→ **Input material**:
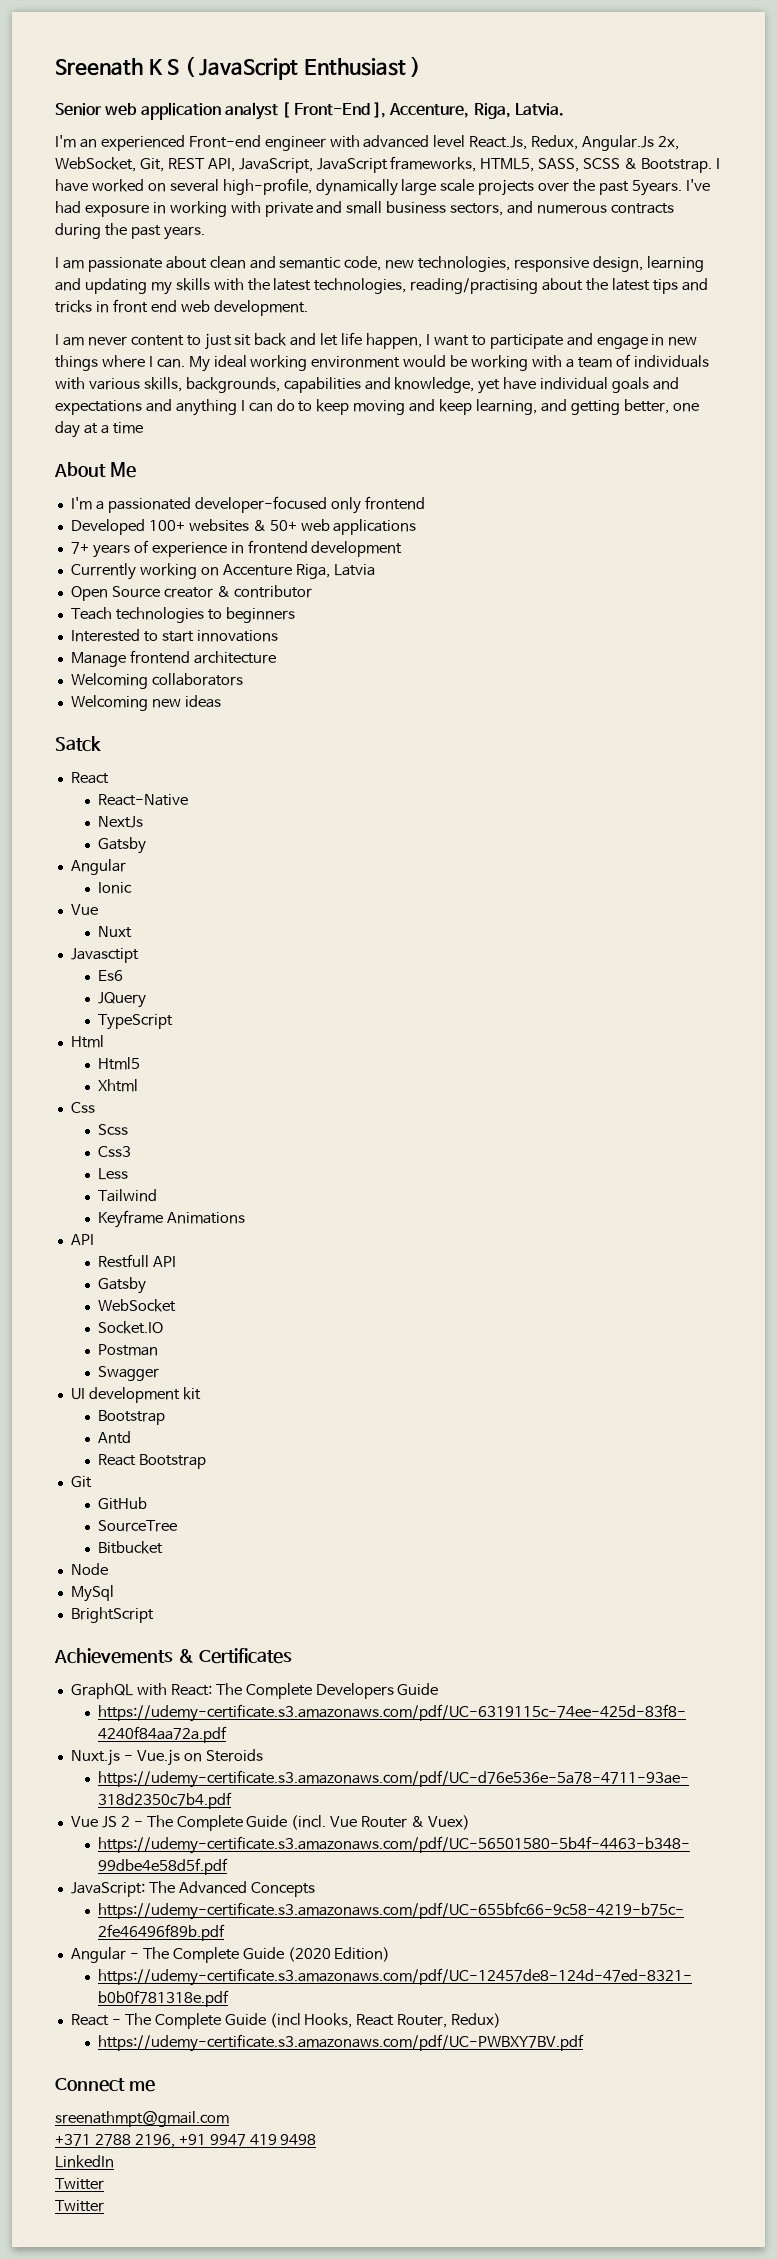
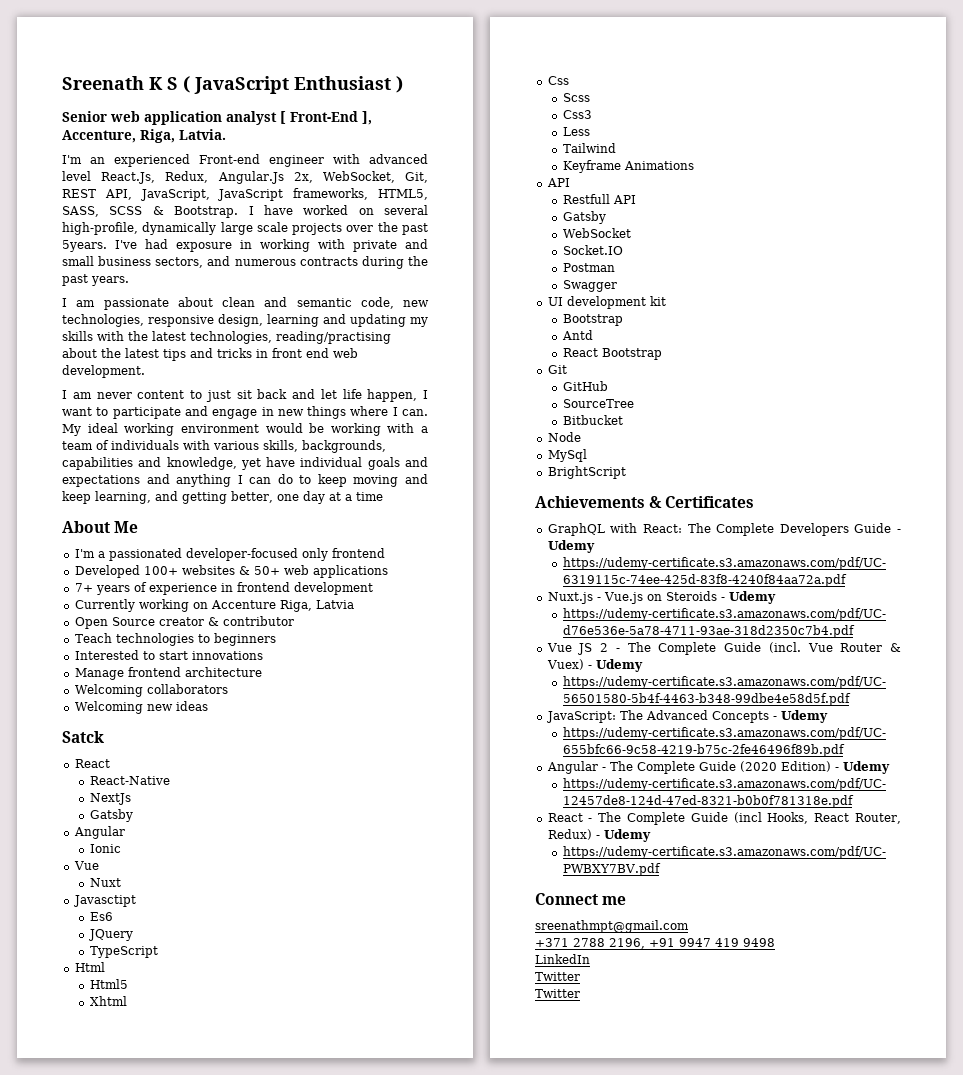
(439, 1689) none -> [897,529,901,533] [547,540,595,553] - Udemy
(263, 1755) none -> [720,591,776,604] - Udemy
(471, 1822) none -> [587,659,643,672] - Udemy
(315, 1889) none -> [772,710,828,723] - Udemy
(391, 1954) none -> [834,761,890,774] - Udemy
(502, 2020) none -> [595,829,651,842] - Udemy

→ **Assignment**: Retype the whole listing above exactly as written. Skip the pictures.

→ **Solution to the exercise**:
(439, 1689) none -> [897,529,901,533] [547,540,595,553] - Udemy
(263, 1755) none -> [720,591,776,604] - Udemy
(471, 1822) none -> [587,659,643,672] - Udemy
(315, 1889) none -> [772,710,828,723] - Udemy
(391, 1954) none -> [834,761,890,774] - Udemy
(502, 2020) none -> [595,829,651,842] - Udemy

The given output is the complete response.